* THE TASK
Where does the string "Award" appear in the material? Copy each line that holds it.

>>>

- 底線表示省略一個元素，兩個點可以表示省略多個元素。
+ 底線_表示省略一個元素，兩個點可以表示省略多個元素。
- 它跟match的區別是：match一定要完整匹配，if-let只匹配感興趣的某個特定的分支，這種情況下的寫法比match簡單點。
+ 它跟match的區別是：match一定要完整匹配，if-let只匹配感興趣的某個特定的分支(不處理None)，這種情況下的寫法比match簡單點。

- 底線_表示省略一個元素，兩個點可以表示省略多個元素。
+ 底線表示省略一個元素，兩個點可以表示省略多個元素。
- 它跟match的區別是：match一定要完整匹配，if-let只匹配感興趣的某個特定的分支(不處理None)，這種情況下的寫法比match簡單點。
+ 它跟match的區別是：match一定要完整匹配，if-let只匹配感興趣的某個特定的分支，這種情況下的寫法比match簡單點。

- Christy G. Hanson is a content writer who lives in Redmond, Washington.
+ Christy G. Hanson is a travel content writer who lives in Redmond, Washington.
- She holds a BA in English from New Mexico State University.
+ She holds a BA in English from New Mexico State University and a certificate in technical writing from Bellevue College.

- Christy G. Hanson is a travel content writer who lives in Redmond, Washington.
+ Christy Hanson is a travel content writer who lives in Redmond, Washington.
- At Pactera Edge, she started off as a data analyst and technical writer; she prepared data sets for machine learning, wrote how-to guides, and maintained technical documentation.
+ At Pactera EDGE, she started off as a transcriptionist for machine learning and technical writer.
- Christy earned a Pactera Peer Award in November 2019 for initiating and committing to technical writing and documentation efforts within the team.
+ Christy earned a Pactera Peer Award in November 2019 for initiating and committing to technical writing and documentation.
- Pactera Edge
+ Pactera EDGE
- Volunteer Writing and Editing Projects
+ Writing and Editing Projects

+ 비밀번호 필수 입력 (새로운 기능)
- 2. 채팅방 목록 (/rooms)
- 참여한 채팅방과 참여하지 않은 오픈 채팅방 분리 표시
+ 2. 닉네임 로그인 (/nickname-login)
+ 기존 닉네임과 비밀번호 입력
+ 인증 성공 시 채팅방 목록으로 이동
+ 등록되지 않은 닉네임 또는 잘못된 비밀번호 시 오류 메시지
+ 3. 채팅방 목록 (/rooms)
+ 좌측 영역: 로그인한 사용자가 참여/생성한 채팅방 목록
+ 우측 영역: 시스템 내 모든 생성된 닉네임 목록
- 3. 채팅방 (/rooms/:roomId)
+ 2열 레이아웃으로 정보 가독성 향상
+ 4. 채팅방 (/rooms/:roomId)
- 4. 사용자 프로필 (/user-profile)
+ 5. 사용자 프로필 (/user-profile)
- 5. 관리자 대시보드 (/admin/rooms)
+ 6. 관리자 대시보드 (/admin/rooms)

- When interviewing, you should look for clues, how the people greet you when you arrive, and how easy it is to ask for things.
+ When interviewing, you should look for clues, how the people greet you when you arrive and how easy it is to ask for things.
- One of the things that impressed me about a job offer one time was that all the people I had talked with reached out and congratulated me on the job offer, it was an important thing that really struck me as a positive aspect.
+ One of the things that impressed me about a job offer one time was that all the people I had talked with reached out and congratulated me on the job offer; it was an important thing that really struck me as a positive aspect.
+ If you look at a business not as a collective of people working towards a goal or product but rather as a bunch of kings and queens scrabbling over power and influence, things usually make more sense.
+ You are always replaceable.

<<<

* ANSWER TO THIS TASK
- Christy earned a Pactera Peer Award in November 2019 for initiating and committing to technical writing and documentation efforts within the team.
+ Christy earned a Pactera Peer Award in November 2019 for initiating and committing to technical writing and documentation.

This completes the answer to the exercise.